Si l’on ne parle jamais d’islamisme au procès, comment approcher de la vérité ? Le jihadisme, et j’ai mis du temps à le comprendre, n’est pas un mouvement de paumés venu des banlieues «stigmatisées», mais l’avatar d’un mouvement beaucoup plus large mondialement : le salafisme, qui prône un retour de l’islam à une pureté originelle et la rupture avec les valeurs «impies» de l’Occident. Comment expliquer autrement ce soir-là les lieux pris pour cible par les terroristes ? Un match de foot dans un stade est «impie» (en Iran, en 1979, on préférait y pendre les homosexuels, en Syrie, il y a peu, les stades étaient transformés en prison), boire un verre en terrasse, de l’alcool de surcroît, en y mélangeant hommes et femmes est «impie», écouter un concert de rock est «impie». Les frappes françaises contre l’Etat islamique, pour ceux qui en douteraient encore, ne sont qu’un prétexte pour nous faire porter le chapeau de la responsabilité en détournant l’attention.

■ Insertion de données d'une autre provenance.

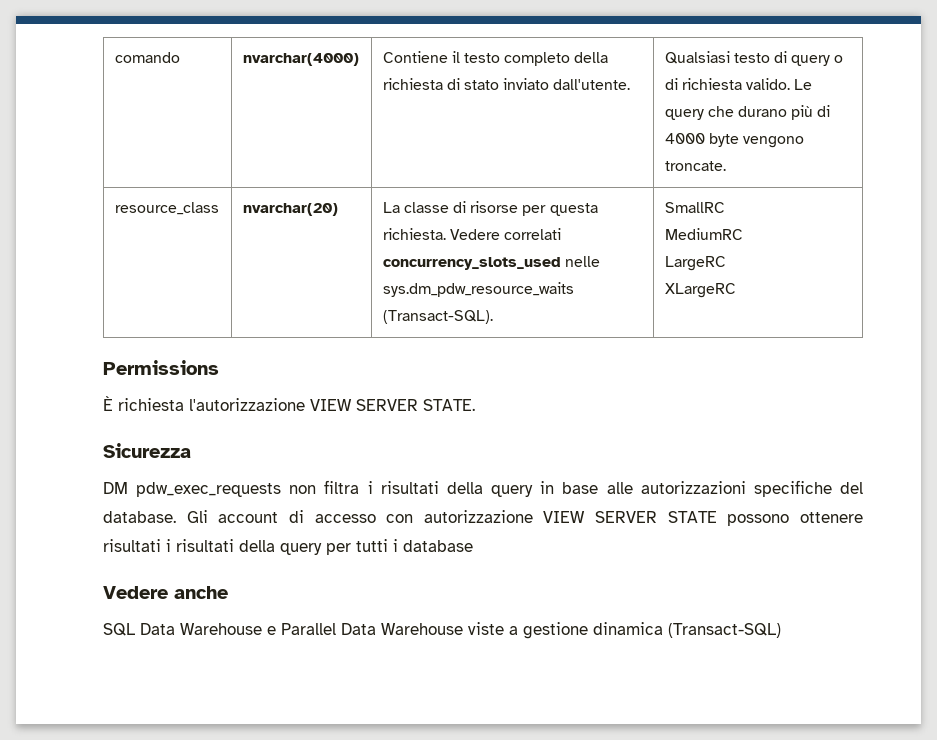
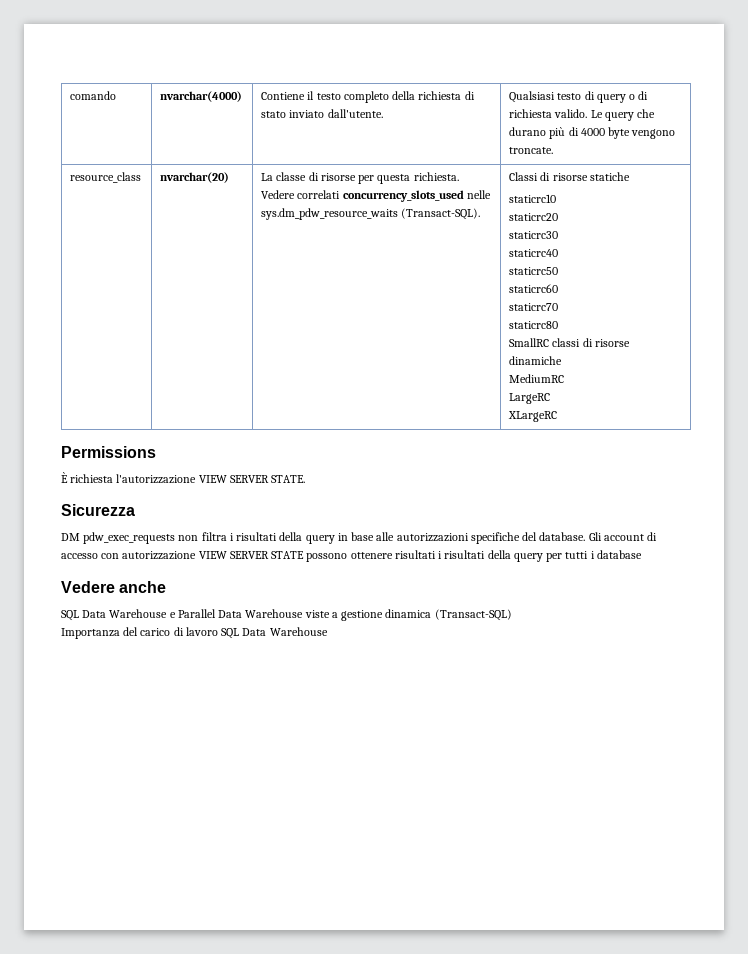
- resource_class | nvarchar(20) | La classe di risorse per questa richiesta. Vedere correlati concurrency_slots_used nelle sys.dm_pdw_resource_waits (Transact-SQL). | SmallRC
+ resource_class | nvarchar(20) | La classe di risorse per questa richiesta. Vedere correlati concurrency_slots_used nelle sys.dm_pdw_resource_waits (Transact-SQL). | Classi di risorse statiche
+ staticrc10
+ staticrc20
+ staticrc30
+ staticrc40
+ staticrc50
+ staticrc60
+ staticrc70
+ staticrc80
+ SmallRC classi di risorse dinamiche
+ Importanza del carico di lavoro SQL Data Warehouse

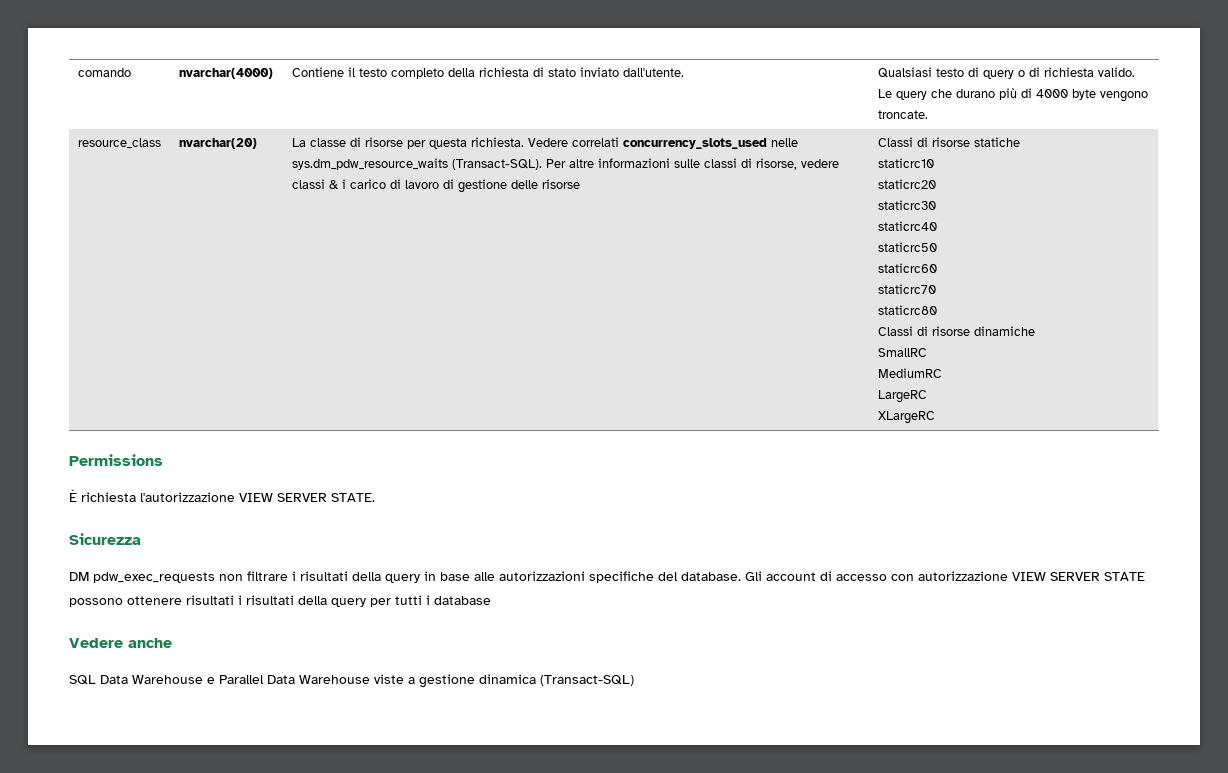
+ Per altre informazioni sulle classi di risorse, vedere classi & i carico di lavoro di gestione delle risorse
- SmallRC classi di risorse dinamiche
+ Classi di risorse dinamiche
+ SmallRC
- DM pdw_exec_requests non filtra i risultati della query in base alle autorizzazioni specifiche del database.
+ DM pdw_exec_requests non filtrare i risultati della query in base alle autorizzazioni specifiche del database.
- Importanza del carico di lavoro SQL Data Warehouse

Quant au fait que le Bataclan, en particulier, ait été ciblé, c’est sans doute qu’il cochait aussi dans l’imaginaire de ces fanatiques la case de l’antisémitisme, un incontournable de l’islamisme qui constitue souvent l’angle mort de ceux qui voudraient trouver d’autres justifications que l’idéologie à ces actes (1). Et à n’en pas douter, si cela n’avait pas été le Bataclan ce soir-là, cela aurait été une autre salle où l’on écoutait de la musique «impie».

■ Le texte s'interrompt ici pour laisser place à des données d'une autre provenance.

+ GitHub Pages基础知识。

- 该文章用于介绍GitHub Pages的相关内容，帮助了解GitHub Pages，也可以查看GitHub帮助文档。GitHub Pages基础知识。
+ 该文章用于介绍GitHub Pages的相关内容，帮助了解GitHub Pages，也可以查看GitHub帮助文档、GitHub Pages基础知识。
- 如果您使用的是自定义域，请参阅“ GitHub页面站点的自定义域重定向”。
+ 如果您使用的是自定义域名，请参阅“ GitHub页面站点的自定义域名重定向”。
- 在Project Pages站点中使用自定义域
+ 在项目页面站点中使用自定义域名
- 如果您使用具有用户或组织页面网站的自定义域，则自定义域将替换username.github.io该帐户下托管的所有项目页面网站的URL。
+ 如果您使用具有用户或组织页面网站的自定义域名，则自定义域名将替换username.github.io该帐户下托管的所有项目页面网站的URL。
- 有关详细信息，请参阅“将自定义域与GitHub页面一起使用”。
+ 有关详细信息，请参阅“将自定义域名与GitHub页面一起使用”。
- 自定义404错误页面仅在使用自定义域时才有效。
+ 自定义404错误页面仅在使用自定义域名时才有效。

Examiner l’idéologie qui a mené à ces faits, en parler, est donc au cœur du procès des attentats du 13 novembre. La défense aimerait que l’on se cantonne aux faits, si possible qu’ils ne prennent pas sens tant la violence qui nous a été faite était sidérante et sidère encore. Parler de l’islamisme, arriver à comprendre ce qui a mené à ces faits, est essentiel, car nous avons collectivement une responsabilité historique. Les précédents grands procès, ceux de Toulouse, ceux des attentats de janvier 2015, liés à l’islamisme, avaient pour particularité les cibles des jihadistes : des victimes militaires, des victimes juives, des journalistes considérés par les islamistes comme «islamophobes». Comprenons-nous, je ne minimise absolument pas la signification et les souffrances causées par les autres attentats, nous appartenons malheureusement à la même communauté de victimes. Mais le procès des attentats du 13 novembre 2015, c’est celui de jihadistes qui visaient des victimes indistinctes, et c’est dur à écrire, mais pour la première fois, c’est là que le caractère totalitaire de cette idéologie peut être abordé de manière collective, car n’en doutons pas, les islamistes nous visaient tous, collectivement, ce soir-là, pour ce que nous sommes. D’ailleurs dans la salle, la diversité des parties civiles le montre.
C’est donc collectivement que ce procès peut nous permettre, en abordant frontalement, et de manière dépassionnée, l’idéologie islamiste qui a mené à ces attentats, d’avancer. C’est par cette compréhension que nous rendrons ce procès historique, ou pas.
(1) Le 13 février 2009, à Paris, une vidéo était diffusée sur Dailymotion incitant à la violence envers la communauté juive sous prétexte qu’elle organisait des soirées de soutien à Israël au Bataclan.